THE PROBLEM — The tail of the records, from the line containing "severe dengue fever.2." through the final line, should be printed exactly and on its own.

-- RECORDS FOR THIS TASK follows --

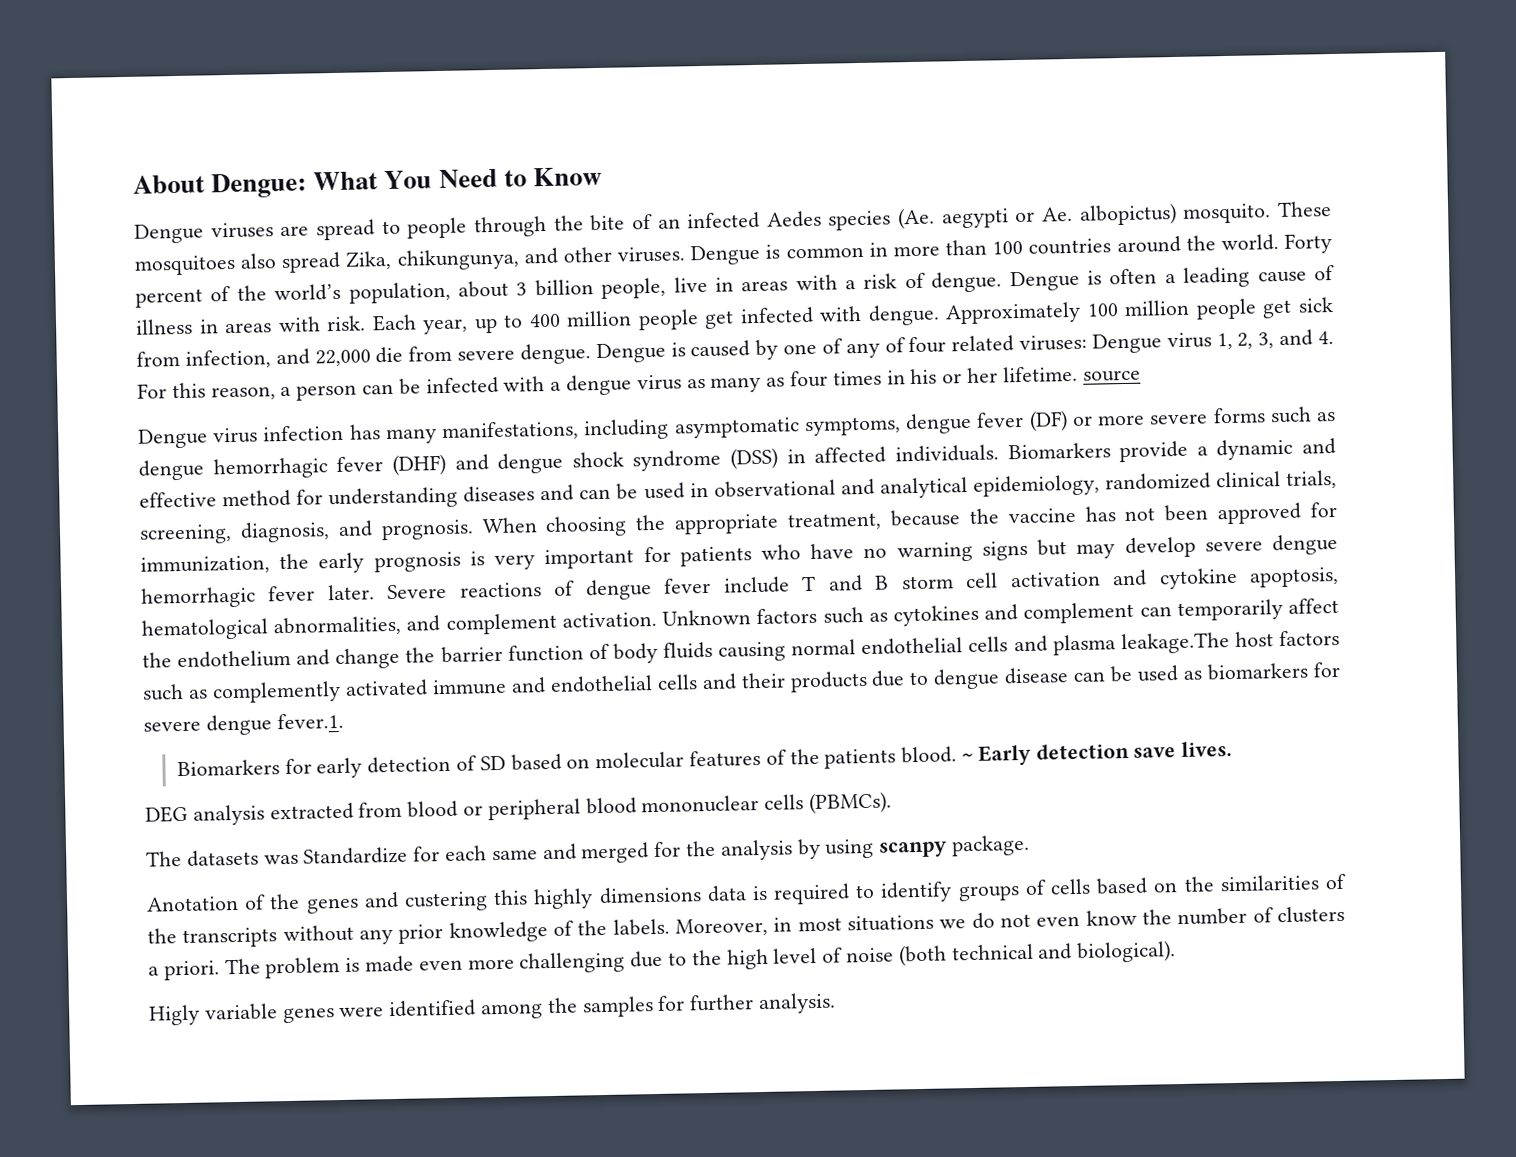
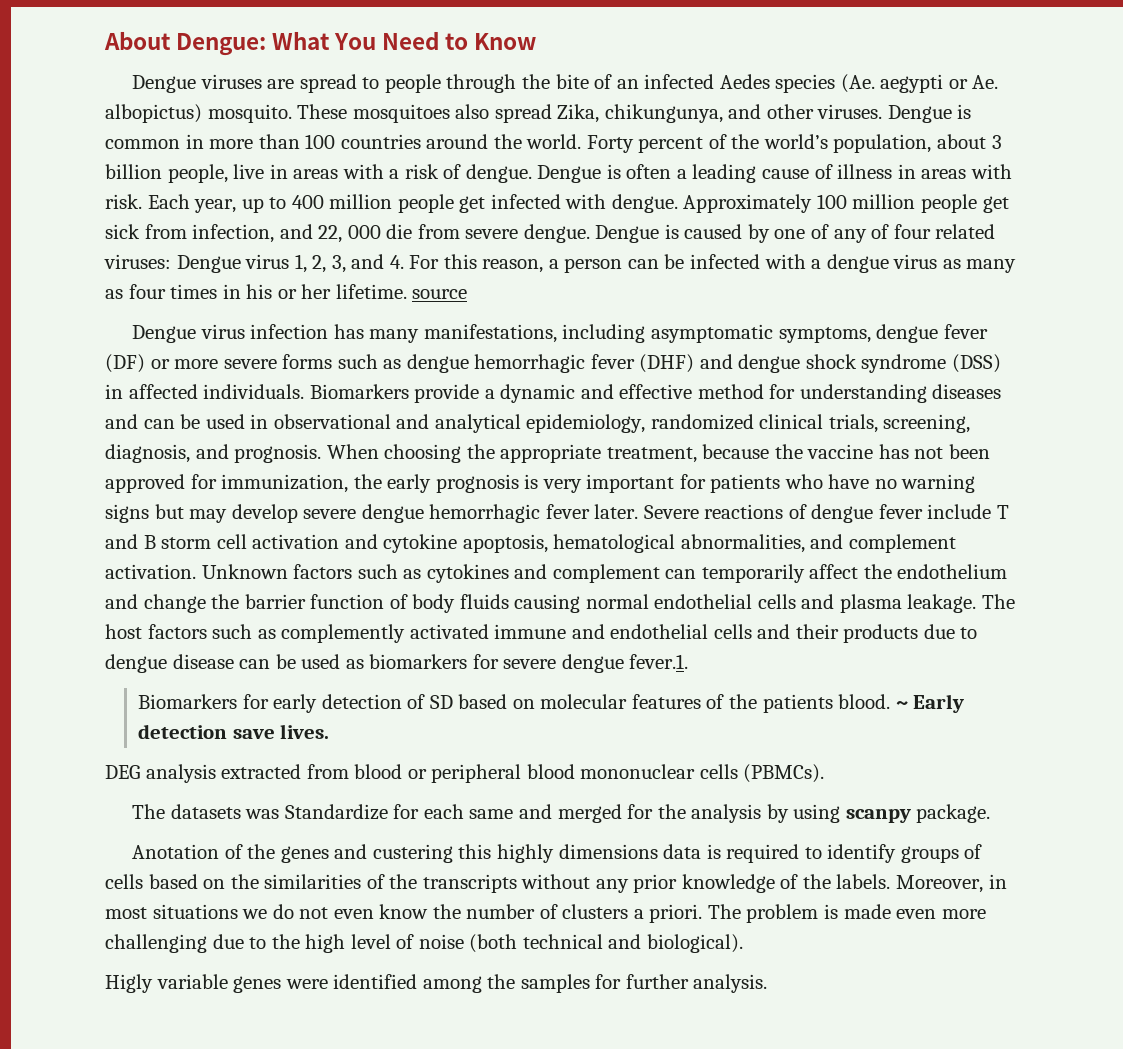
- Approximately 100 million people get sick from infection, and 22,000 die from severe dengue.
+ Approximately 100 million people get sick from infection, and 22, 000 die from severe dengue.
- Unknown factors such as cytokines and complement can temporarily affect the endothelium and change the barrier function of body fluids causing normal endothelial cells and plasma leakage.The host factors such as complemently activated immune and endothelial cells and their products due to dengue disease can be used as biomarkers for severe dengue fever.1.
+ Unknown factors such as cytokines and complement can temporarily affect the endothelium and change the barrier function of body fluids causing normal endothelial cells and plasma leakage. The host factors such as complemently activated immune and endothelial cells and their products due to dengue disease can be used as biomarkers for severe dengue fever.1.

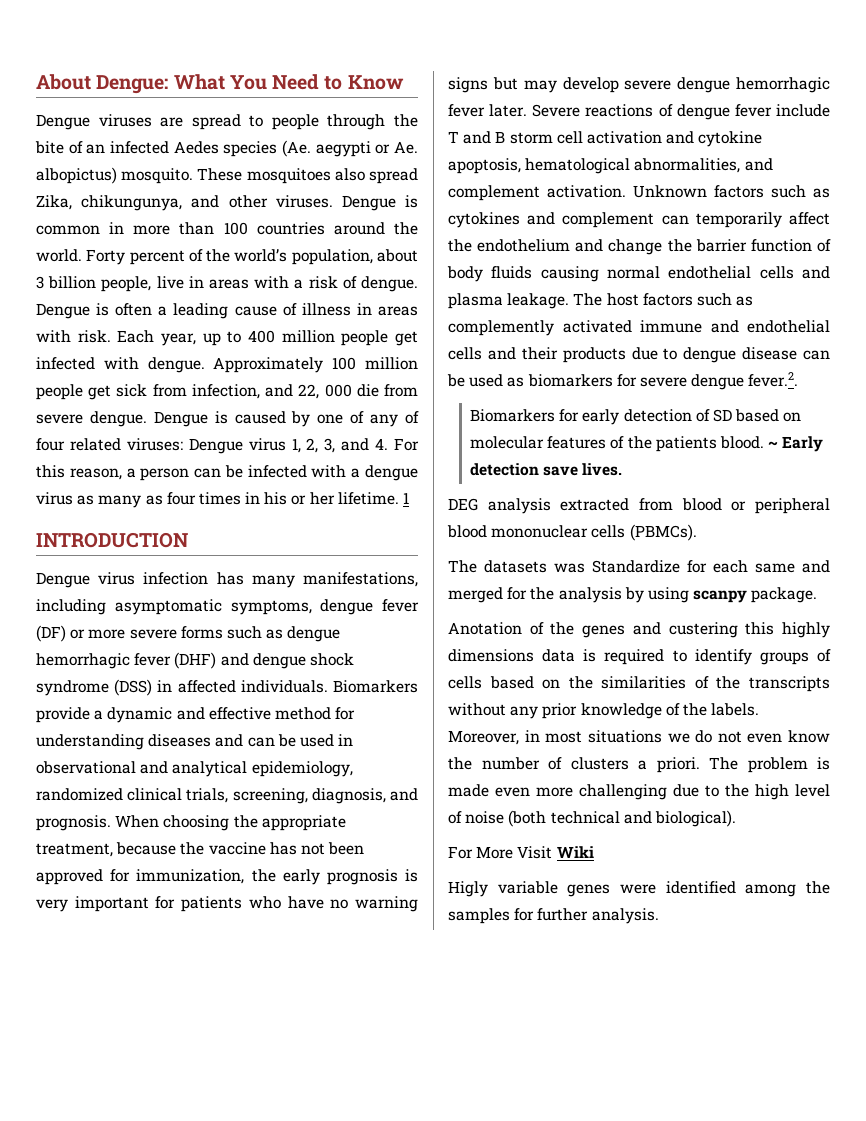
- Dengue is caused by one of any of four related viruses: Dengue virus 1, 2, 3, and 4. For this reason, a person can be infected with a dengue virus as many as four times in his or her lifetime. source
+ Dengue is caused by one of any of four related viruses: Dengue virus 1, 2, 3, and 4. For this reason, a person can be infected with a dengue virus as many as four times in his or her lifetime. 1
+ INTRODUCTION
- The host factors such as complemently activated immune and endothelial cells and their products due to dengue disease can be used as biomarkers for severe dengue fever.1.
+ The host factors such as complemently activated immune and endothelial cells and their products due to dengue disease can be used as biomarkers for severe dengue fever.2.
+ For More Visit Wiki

-- RECORDS FOR THIS TASK concluded --

RESULT OF THIS TASK —
+ The host factors such as complemently activated immune and endothelial cells and their products due to dengue disease can be used as biomarkers for severe dengue fever.2.
+ For More Visit Wiki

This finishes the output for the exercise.